What is the position;


Key Personnel are vital to the ongoing development of the business.


As a Self-employed Controlling Director/Partner/Sole Trader, you are not entitled to any assistance from the State in the event of inability to work through Accident, Illness or Disability.


In the event of long-term absence, a slowdown in business and business development can occur:


Upsetting of solution solving/ orders / cases for existing clients, which may be difficult for other   associates or/and support staff to fulfil.


Possibility of slowdown in new contracts.


Strain on cash reserves to meet the commitments of salary and benefits to the individual involved.


Hiring of a competent temporary replacement during this period can be difficult - as well as costly.


The longer the absence of the Key individual - the greater the change of direction of the business.

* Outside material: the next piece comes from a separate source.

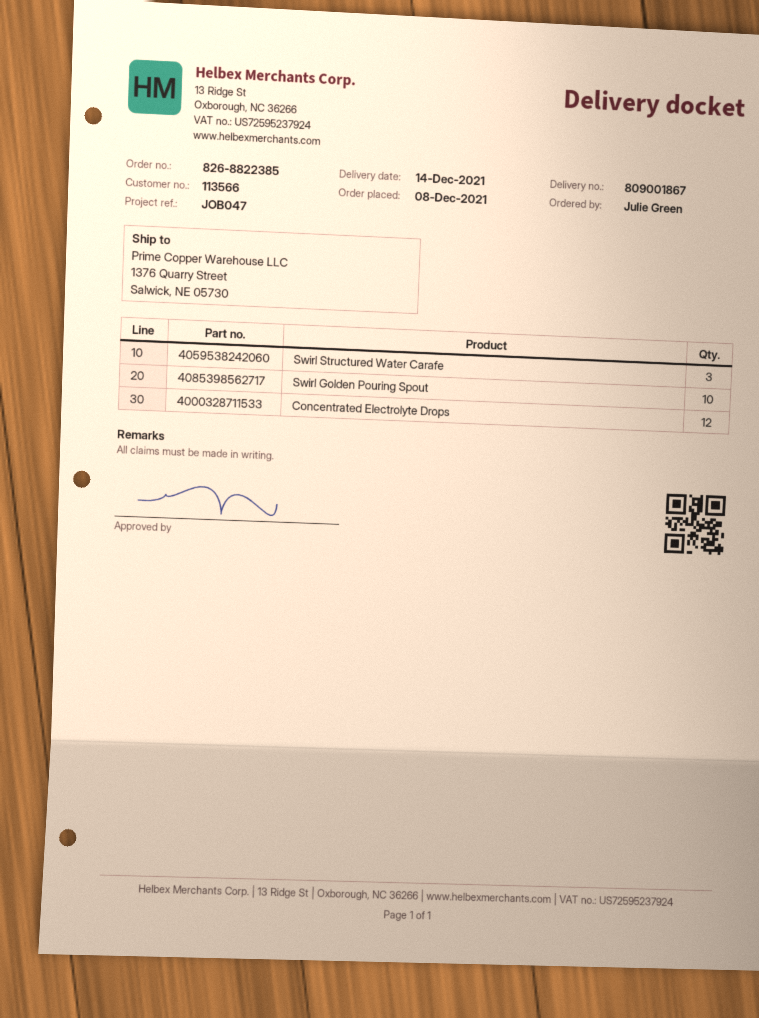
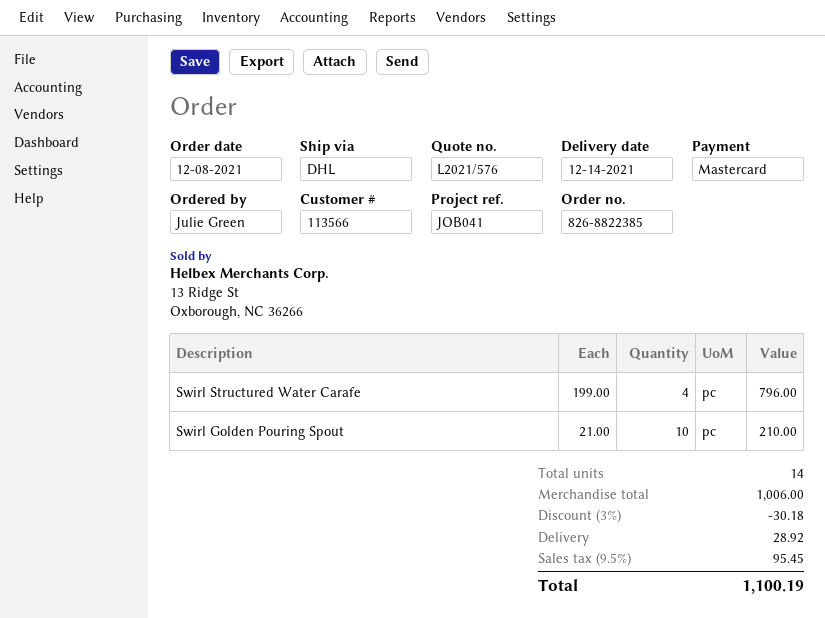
reference: JOB047 -> JOB041
Swirl Structured Water Carafe: 3 -> 4
Concentrated Electrolyte Drops: 12 -> none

Significant financial obligations and overheads still need to be met.


Change of focus from business concentration to personal concern on the part of associates for the individual can have knock-on effects, internally and externally.


There may be a difficulty to obtain extended credit facilities or re-structure financial commitments.


The repercussions vary from business to business in the event of a long-term absence of a Key person. The usual solutions are:


Cash / equity reserves

Extended Credit terms

Business Protection Plans


Adequate Business Protection Plans may appear a costly option in the short term if they are not called upon. By converse, they can also prove to be most cost effective and lucrative solution in the long term when they are called upon. In much the same way that a business would insure against Fire or Theft, insuring against long absence of Key personnel can be viewed with at least the same importance. After all, many businesses will recover from a fire but few will prosper with the long-term absence of a Key individual.


The broad outline of an Income Continuance (PHI) plan is as follows:

A policy is put in place on behalf of an individual and premiums are paid toward the policy.

Should the individual become a long-term absentee from work due to an illness, accident or disability within the terms of the policy, the policy provider begins paying out an agreed replacement income.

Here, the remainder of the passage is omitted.